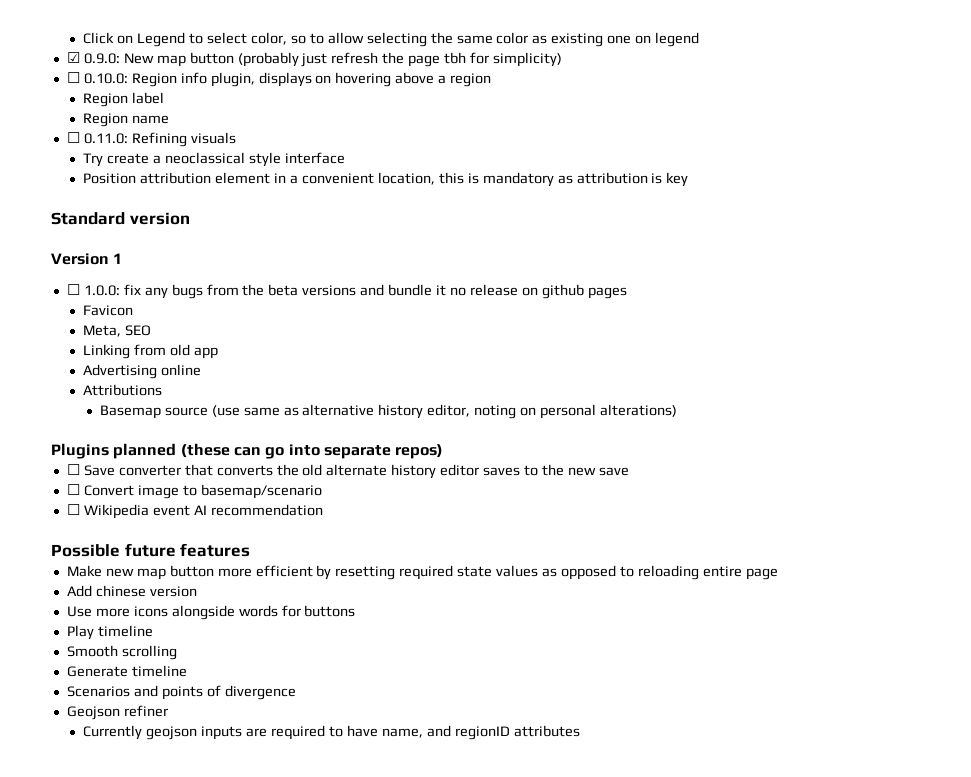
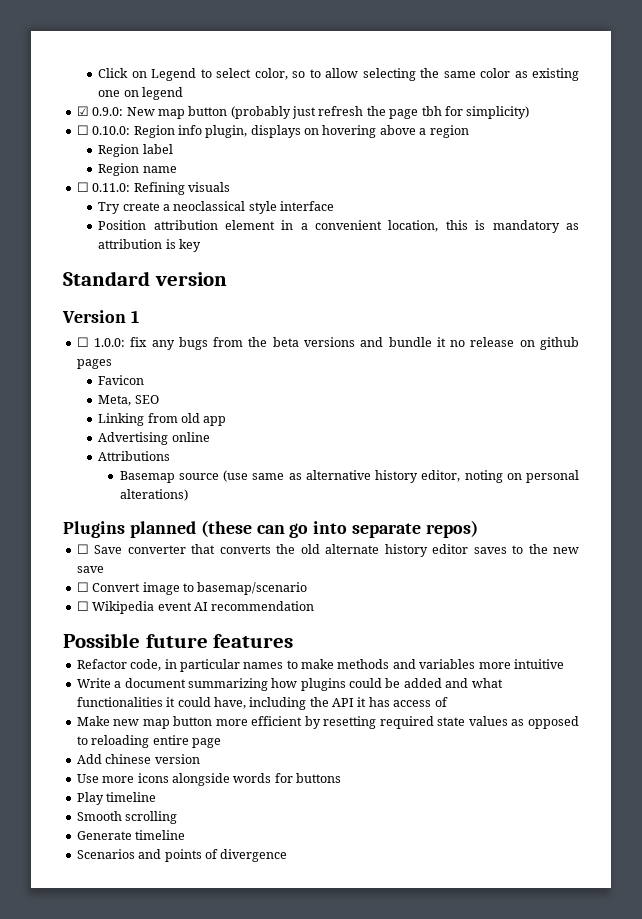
+ Refactor code, in particular names to make methods and variables more intuitive
+ Write a document summarizing how plugins could be added and what functionalities it could have, including the API it has access of
- Geojson refiner
- Currently geojson inputs are required to have name, and regionID attributes

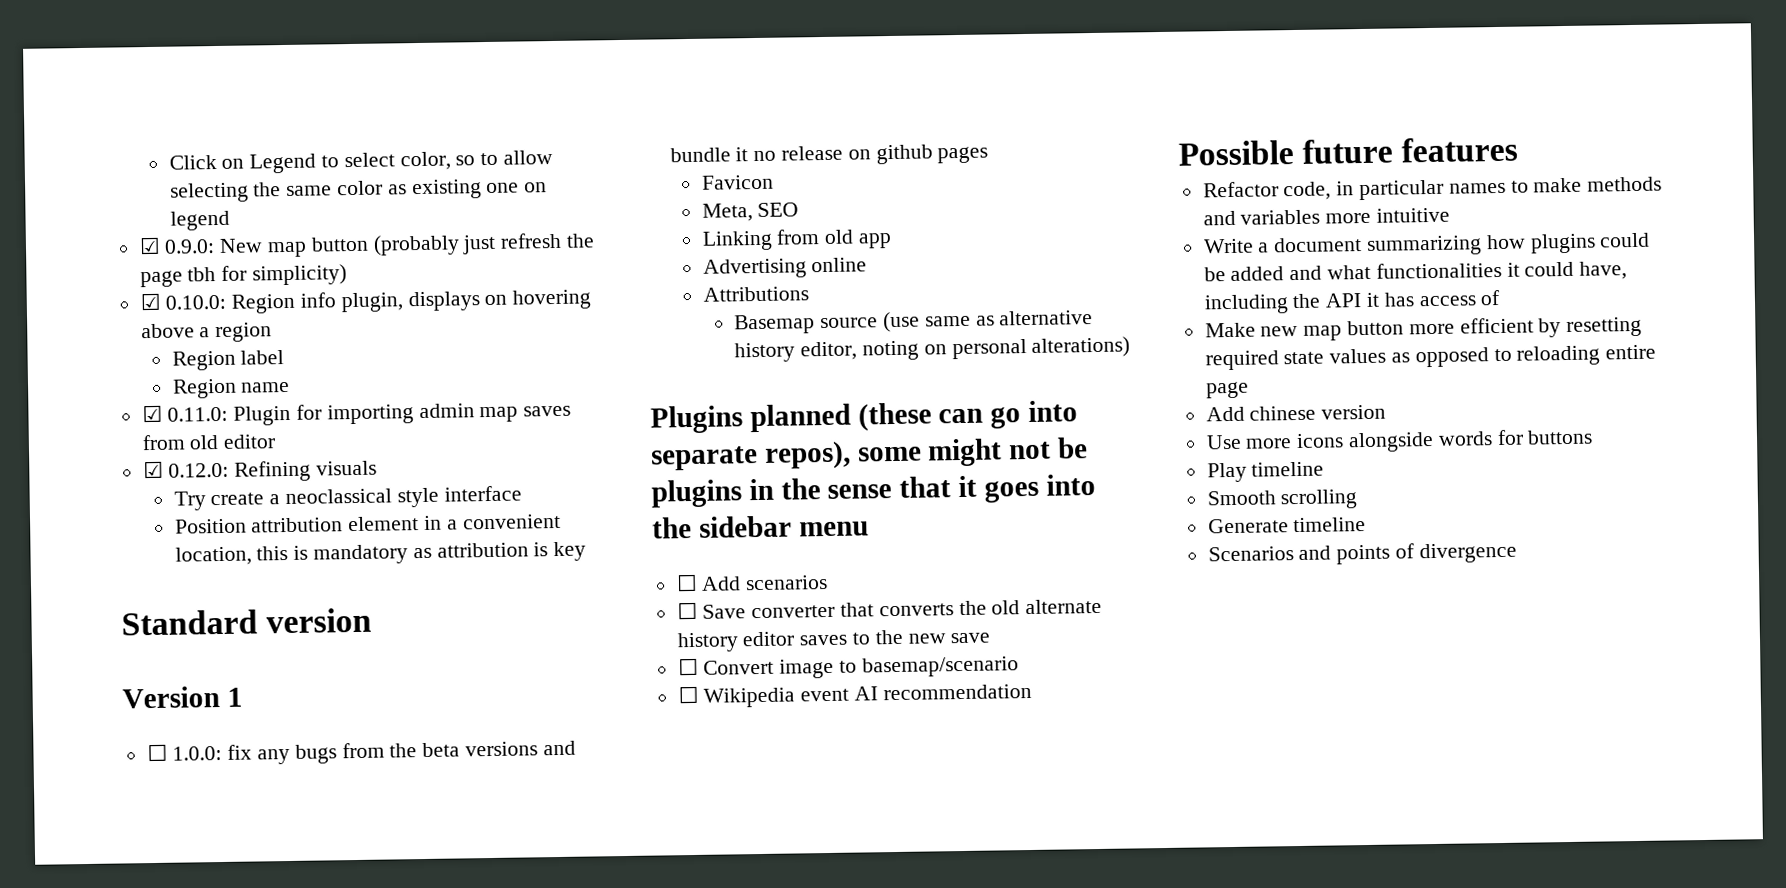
- ☐ 0.10.0: Region info plugin, displays on hovering above a region
+ ☑ 0.10.0: Region info plugin, displays on hovering above a region
- ☐ 0.11.0: Refining visuals
+ ☑ 0.11.0: Plugin for importing admin map saves from old editor
+ ☑ 0.12.0: Refining visuals
- Plugins planned (these can go into separate repos)
+ Plugins planned (these can go into separate repos), some might not be plugins in the sense that it goes into the sidebar menu
+ ☐ Add scenarios

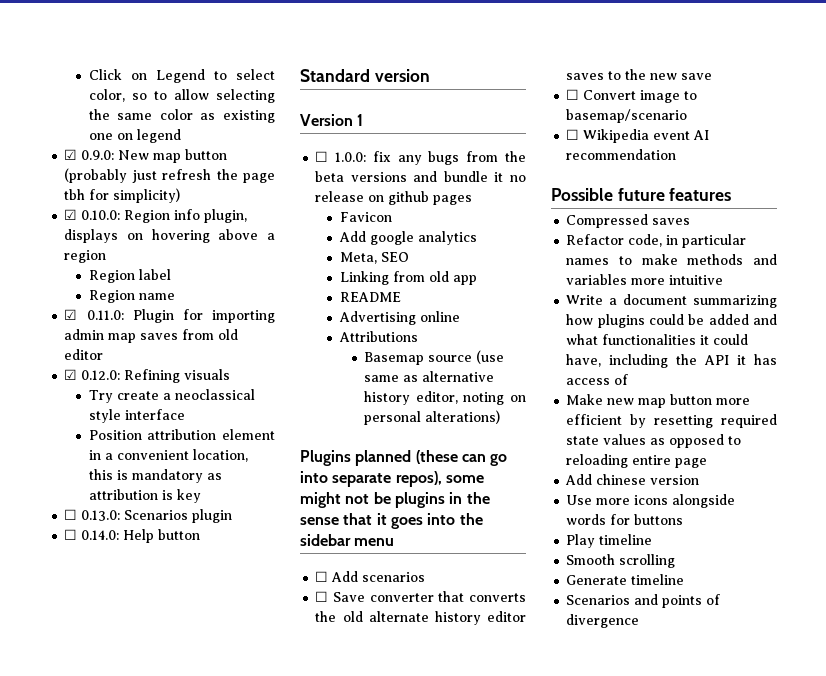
+ ☐ 0.13.0: Scenarios plugin
+ ☐ 0.14.0: Help button
+ Add google analytics
+ README
+ Compressed saves

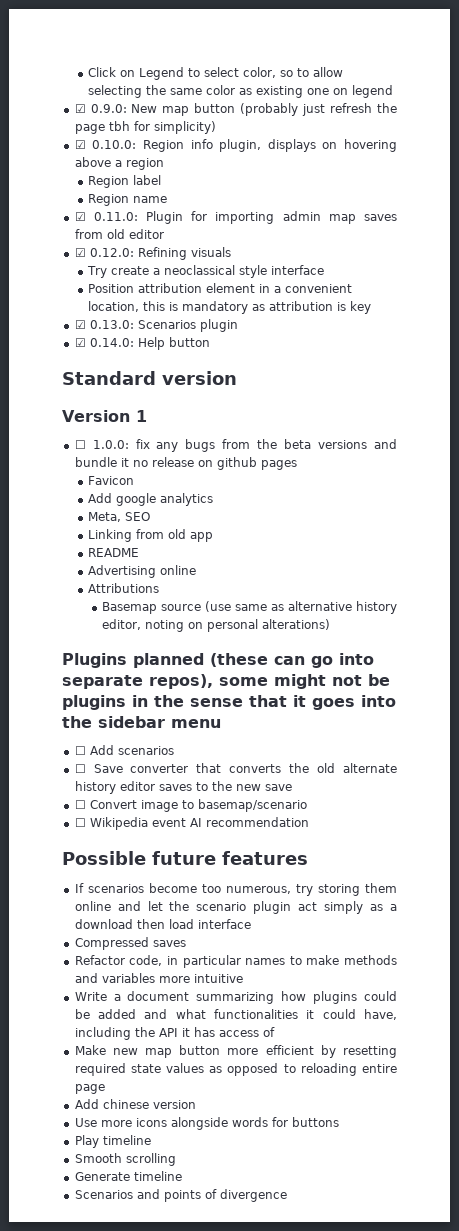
- ☐ 0.13.0: Scenarios plugin
+ ☑ 0.13.0: Scenarios plugin
- ☐ 0.14.0: Help button
+ ☑ 0.14.0: Help button
+ If scenarios become too numerous, try storing them online and let the scenario plugin act simply as a download then load interface

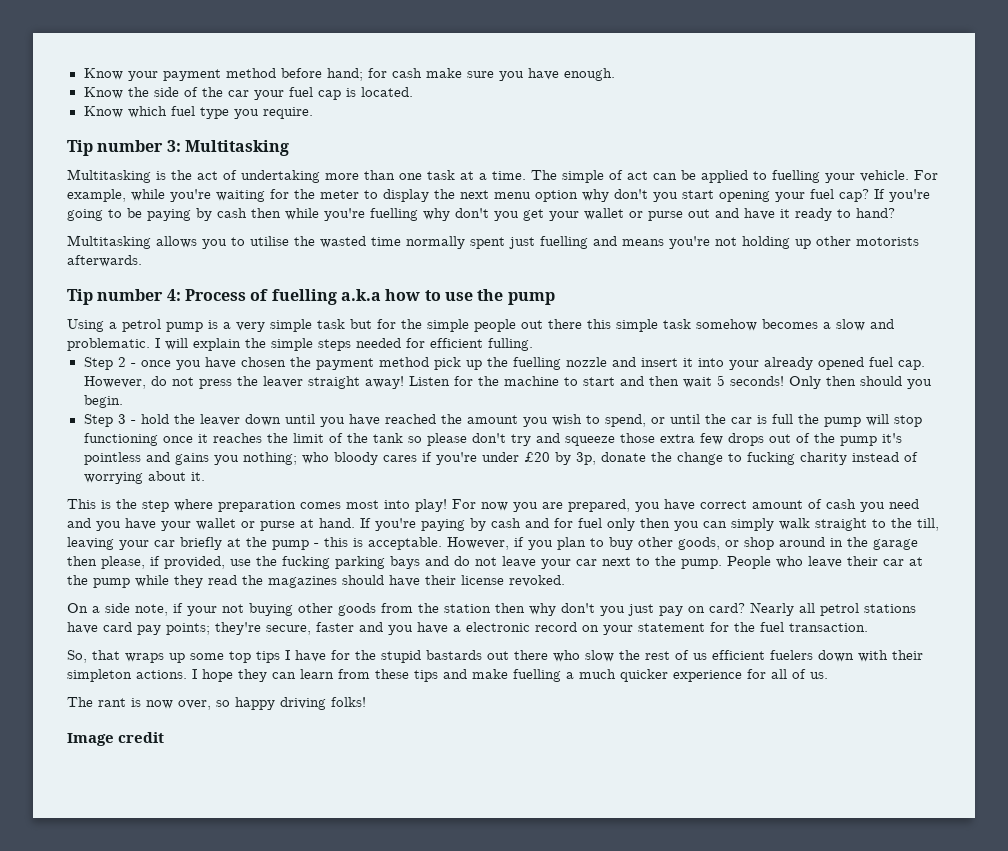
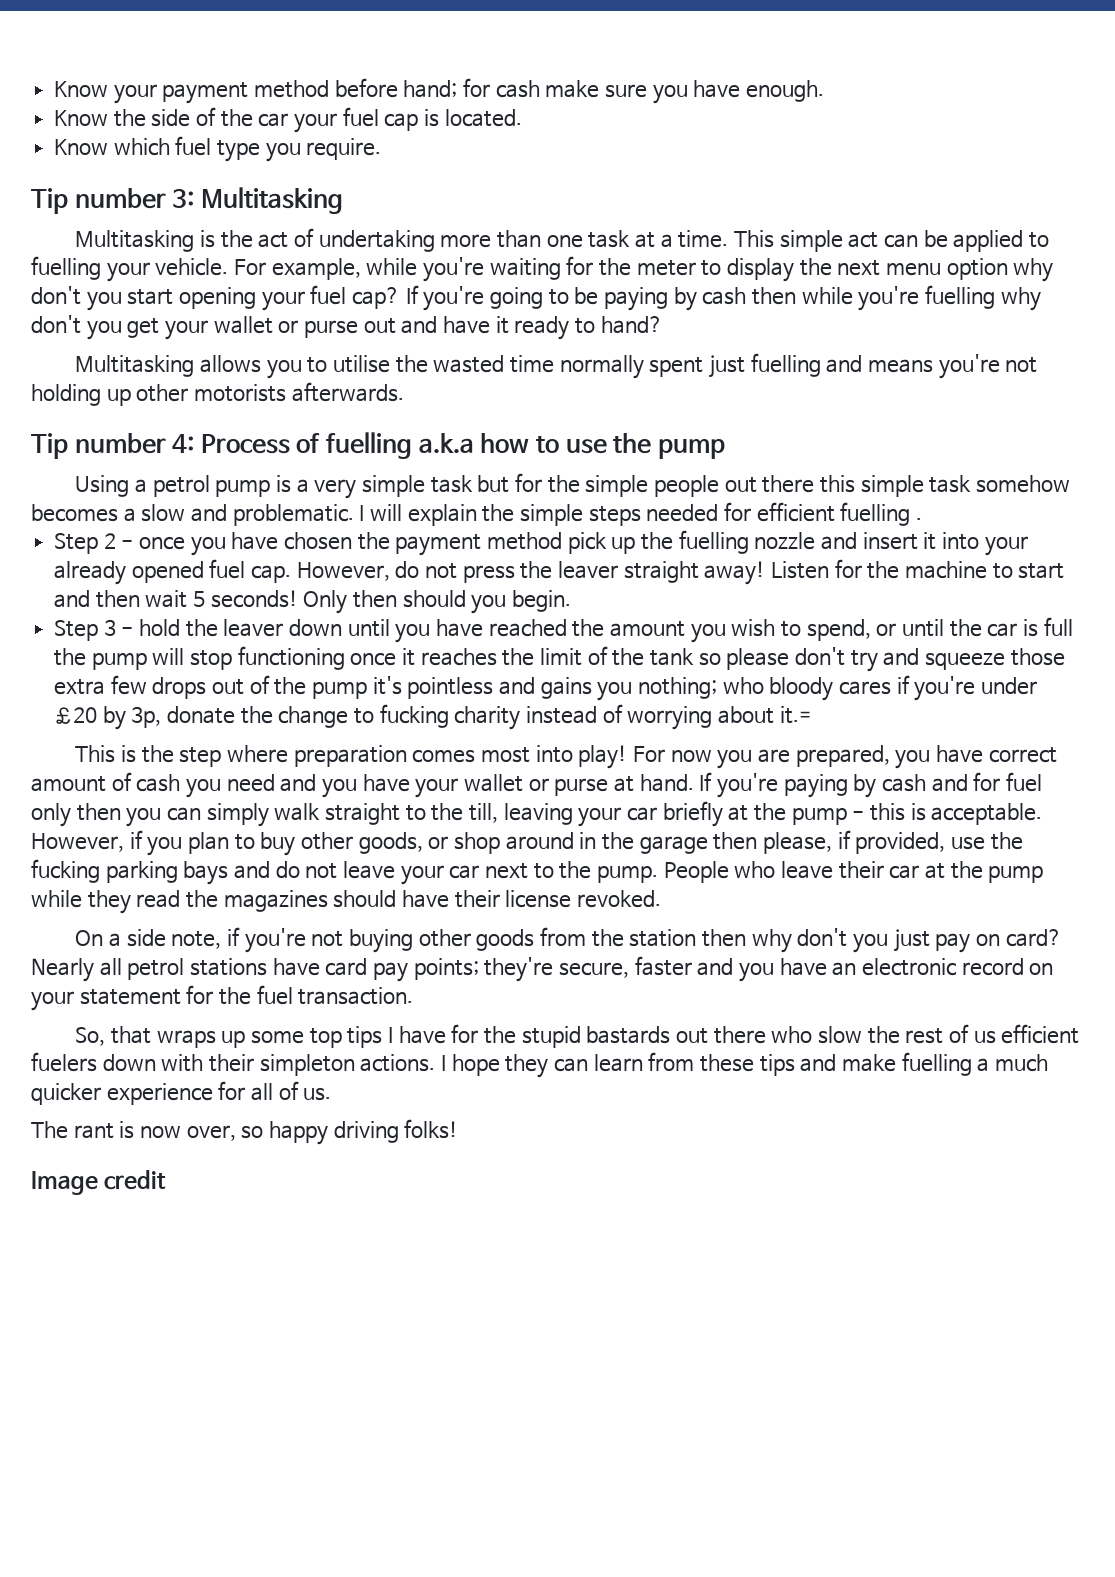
- The simple of act can be applied to fuelling your vehicle.
+ This simple act can be applied to fuelling your vehicle.
- I will explain the simple steps needed for efficient fulling.
+ I will explain the simple steps needed for efficient fuelling .
- who bloody cares if you're under £20 by 3p, donate the change to fucking charity instead of worrying about it.
+ who bloody cares if you're under £20 by 3p, donate the change to fucking charity instead of worrying about it.=
- On a side note, if your not buying other goods from the station then why don't you just pay on card?
+ On a side note, if you're not buying other goods from the station then why don't you just pay on card?
- Nearly all petrol stations have card pay points; they're secure, faster and you have a electronic record on your statement for the fuel transaction.
+ Nearly all petrol stations have card pay points; they're secure, faster and you have an electronic record on your statement for the fuel transaction.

★ ★ ★ ★ ★

• [Task directions] Take from the material above the lines running from the one with "- I will explain" through the one with "note, if you're", and repeat them exactly, with nothing else.

• [Reply to the task]
- I will explain the simple steps needed for efficient fulling.
+ I will explain the simple steps needed for efficient fuelling .
- who bloody cares if you're under £20 by 3p, donate the change to fucking charity instead of worrying about it.
+ who bloody cares if you're under £20 by 3p, donate the change to fucking charity instead of worrying about it.=
- On a side note, if your not buying other goods from the station then why don't you just pay on card?
+ On a side note, if you're not buying other goods from the station then why don't you just pay on card?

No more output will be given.